Material shown below:
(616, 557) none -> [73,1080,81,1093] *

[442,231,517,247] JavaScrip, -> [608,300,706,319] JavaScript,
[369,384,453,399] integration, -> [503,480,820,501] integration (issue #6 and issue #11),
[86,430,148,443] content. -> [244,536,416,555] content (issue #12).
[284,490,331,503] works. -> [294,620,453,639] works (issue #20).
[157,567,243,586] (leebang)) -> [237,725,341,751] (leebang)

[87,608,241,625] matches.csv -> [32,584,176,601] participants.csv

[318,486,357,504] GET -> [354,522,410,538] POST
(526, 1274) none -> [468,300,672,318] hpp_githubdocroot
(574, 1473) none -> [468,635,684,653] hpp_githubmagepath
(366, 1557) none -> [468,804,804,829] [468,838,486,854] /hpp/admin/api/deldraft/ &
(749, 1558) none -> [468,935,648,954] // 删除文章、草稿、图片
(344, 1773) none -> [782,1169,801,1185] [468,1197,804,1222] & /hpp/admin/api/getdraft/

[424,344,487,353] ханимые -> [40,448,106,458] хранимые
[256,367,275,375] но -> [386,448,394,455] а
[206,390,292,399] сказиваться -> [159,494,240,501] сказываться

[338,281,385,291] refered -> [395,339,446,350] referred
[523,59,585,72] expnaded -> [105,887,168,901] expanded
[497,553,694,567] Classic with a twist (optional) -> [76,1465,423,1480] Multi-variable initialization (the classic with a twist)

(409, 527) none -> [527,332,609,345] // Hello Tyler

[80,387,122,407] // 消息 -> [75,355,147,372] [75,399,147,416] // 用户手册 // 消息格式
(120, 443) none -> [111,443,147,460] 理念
End of Material shown.
▶ _What is needed_
Having read the entries above, restate them all word for word.

▶ _Your solution_
(616, 557) none -> [73,1080,81,1093] *

[442,231,517,247] JavaScrip, -> [608,300,706,319] JavaScript,
[369,384,453,399] integration, -> [503,480,820,501] integration (issue #6 and issue #11),
[86,430,148,443] content. -> [244,536,416,555] content (issue #12).
[284,490,331,503] works. -> [294,620,453,639] works (issue #20).
[157,567,243,586] (leebang)) -> [237,725,341,751] (leebang)

[87,608,241,625] matches.csv -> [32,584,176,601] participants.csv

[318,486,357,504] GET -> [354,522,410,538] POST
(526, 1274) none -> [468,300,672,318] hpp_githubdocroot
(574, 1473) none -> [468,635,684,653] hpp_githubmagepath
(366, 1557) none -> [468,804,804,829] [468,838,486,854] /hpp/admin/api/deldraft/ &
(749, 1558) none -> [468,935,648,954] // 删除文章、草稿、图片
(344, 1773) none -> [782,1169,801,1185] [468,1197,804,1222] & /hpp/admin/api/getdraft/

[424,344,487,353] ханимые -> [40,448,106,458] хранимые
[256,367,275,375] но -> [386,448,394,455] а
[206,390,292,399] сказиваться -> [159,494,240,501] сказываться

[338,281,385,291] refered -> [395,339,446,350] referred
[523,59,585,72] expnaded -> [105,887,168,901] expanded
[497,553,694,567] Classic with a twist (optional) -> [76,1465,423,1480] Multi-variable initialization (the classic with a twist)

(409, 527) none -> [527,332,609,345] // Hello Tyler

[80,387,122,407] // 消息 -> [75,355,147,372] [75,399,147,416] // 用户手册 // 消息格式
(120, 443) none -> [111,443,147,460] 理念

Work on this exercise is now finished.